Mais uma vez, o professor lembrou que o estudo de um instrumento deve ser sério, com rotina e organização, pois “se o processo for mediano, o resultado vai ser mediano”.

5.3. Classe de Conjunto

Estagiário: Maria Francisca Pinheiro Aidos Tomás Música de Espinho | Professor Victor Pereira

Nº de aula: 7 Data: 25/11/2019

Registo de observação diário

No início da aula o professor deu o seu feedback aos alunos acerca da audição da semana anterior.

De seguida afinaram e passaram à leitura conjunta da obra que iriam trabalhar “Les Yeux Noirs”, o arranjo para quarteto do clarinetista Florent Héau de uma música tradicional russa.

Tentaram tocar do início ao final, mas à medida que existiam hesitações o professor intervinha para ajudar, permitindo-lhes continuar.

Seguidamente, trabalharam a obra por partes, orientados pelas letras de ensaio inscritas na partitura, repetindo e alterando a velocidade as vezes necessárias para aperfeiçoar.
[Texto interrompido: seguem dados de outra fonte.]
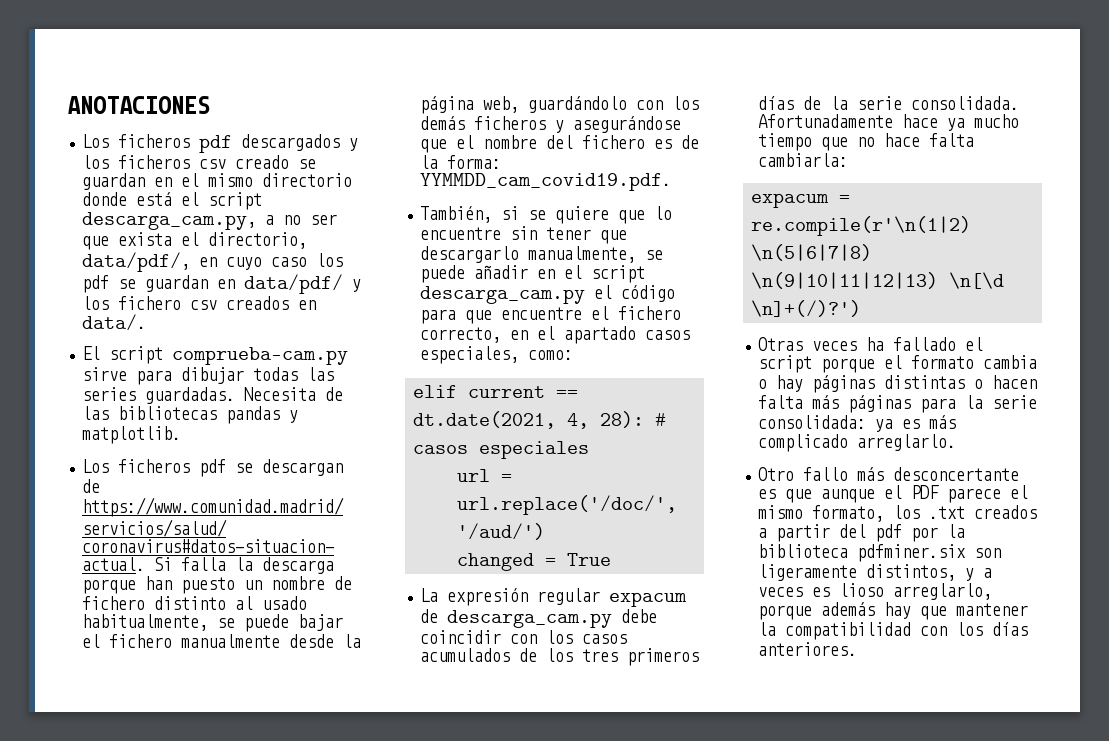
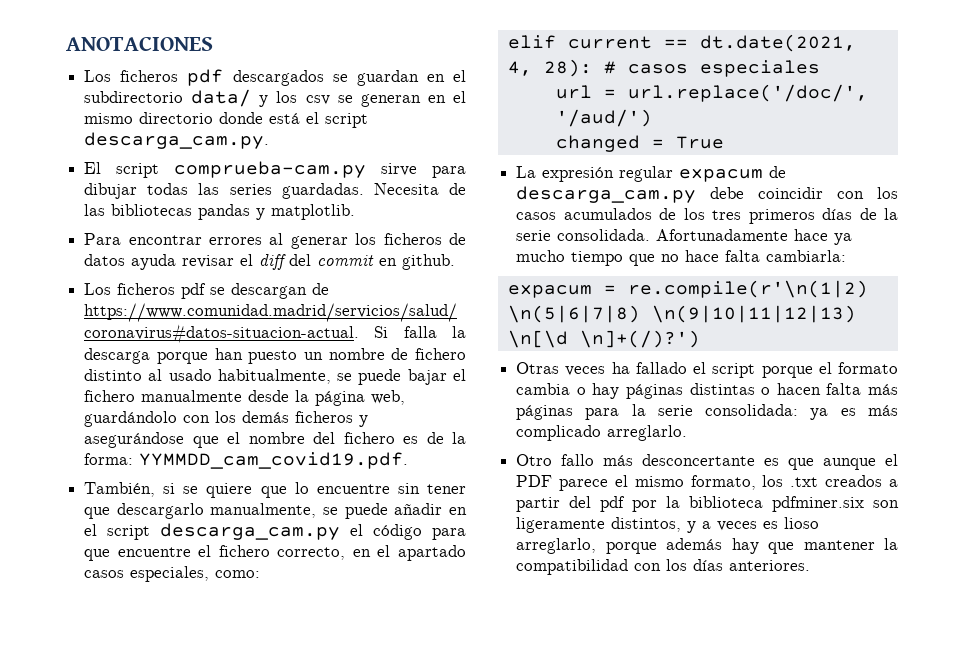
[349,138,359,151] [82,155,317,169] [82,173,146,190] y los ficheros csv creado se guardan -> [332,70,466,86] [84,89,421,107] se guardan en el subdirectorio data/ y los csv se generan
[82,212,338,230] [82,232,308,250] [82,252,344,272] [82,274,362,294] [82,296,317,310] [82,314,147,331] descarga_cam.py, a no ser que exista el directorio, data/pdf/, en cuyo caso los pdf se guardan en data/pdf/ y los fichero csv creados en data/. -> [84,132,270,149] descarga_cam.py.
(182, 435) none -> [84,233,466,249] [84,254,456,270] // Para encontrar errores al generar los ficheros de datos ayuda revisar el diff del commit en github.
Abordaram questões de tempo, dinâmicas, acentuações, carácter, fraseado, junção e equilíbrio entre vozes.

Os alunos revelaram melhorias significativas, o que foi valorizado pelo docente.

Depois deste trabalho, recomeçaram e procuraram tocar do princípio ao fim. Apesar de pequenas falhas individuais, o grupo demonstrou grande evolução e mais coerência e à vontade na abordagem da obra.

Por fim, o professor incentivou os alunos a estudar muito bem individualmente, de forma a facilitar todo o trabalho em grupo.